While Donald Trump pleads with Russia to hack Hillary Clinton’s email accounts, the GOP candidate narrowly avoided his own cybersecurity fiasco. As engineer Shu Uesugi pointed out, Trump’s donation page was susceptible to an injection attack (until yesterday; Uesugi’s post brought about a quick fix).
What he discovered was that on the donation page Trump’s site was loading an external JavaScript file from a GitHub repository. In layman’s terms, it was requesting and running code that was authored and stored on servers that didn’t belong to the Trump web operation.
Generally speaking, this is not a worrisome practice. Calling external files happens often on the web. In fact, it’s often preferred. For example, rather than hosting and loading fonts yourself, you can just request them from Google, saving yourself bandwidth costs and shortening load times.
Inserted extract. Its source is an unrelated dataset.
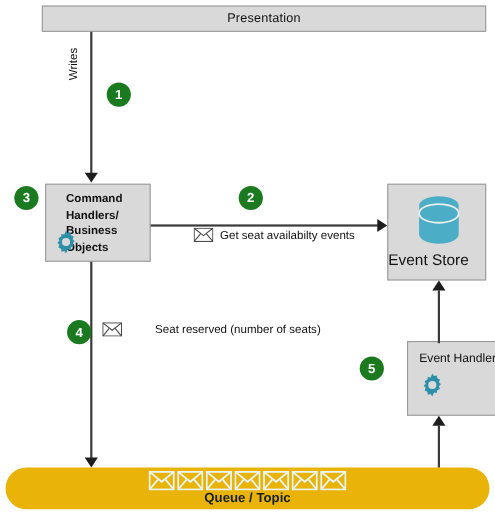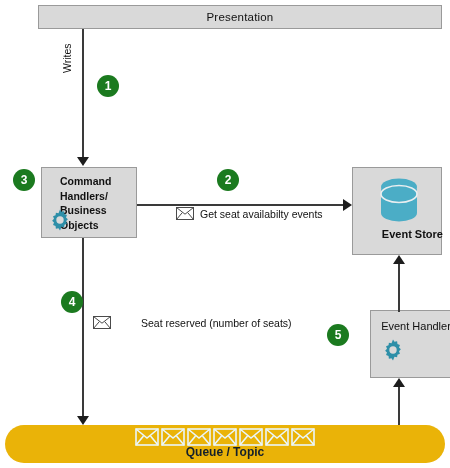"Event Store" #event-store-label { font-size: 11px -> 14px; font-weight: bold -> none; text-align: right -> left }
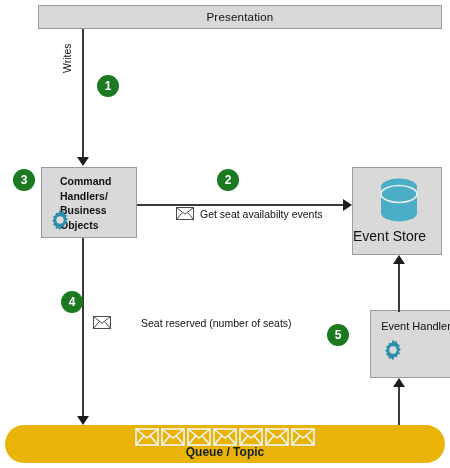"Seat reserved (number of seats)" #msg-seat-reserved { top: 316px -> 293px }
Loading jQuery, a popular variant of JavaScript, is often performed the same way. It can also backfire, like during this past spring when a deleted Node.js package used by some of the biggest websites caused thousands of sites to malfunction.
There is not much hazard in this. Google and jQuery are large projects whose stability can be relied upon. The problem with Trump’s website was that it was calling a JavaScript file from Github, a leading version-control service. It allows developers to iterate on their programs, saving snapshots of code as work progresses. More importantly, because of how git, the program at the heart of Github, works, it allows other users to submit changes to projects.
This is known as a pull request. If somebody makes changes to a project, they can submit a request to that project’s owner, asking the owner to “pull” their changes into the main branch. So if someone wanted to mess with Trump’s site, all they’d need to do is submit a pull request to the Github repository, and have it be accepted. In fact, after the exploit was publicized, someone submitted an “URGENT FIX” which would have changed the background of the page to an image of Trump and Putin making out. In the grand scheme of possible hacks, that’s not so bad.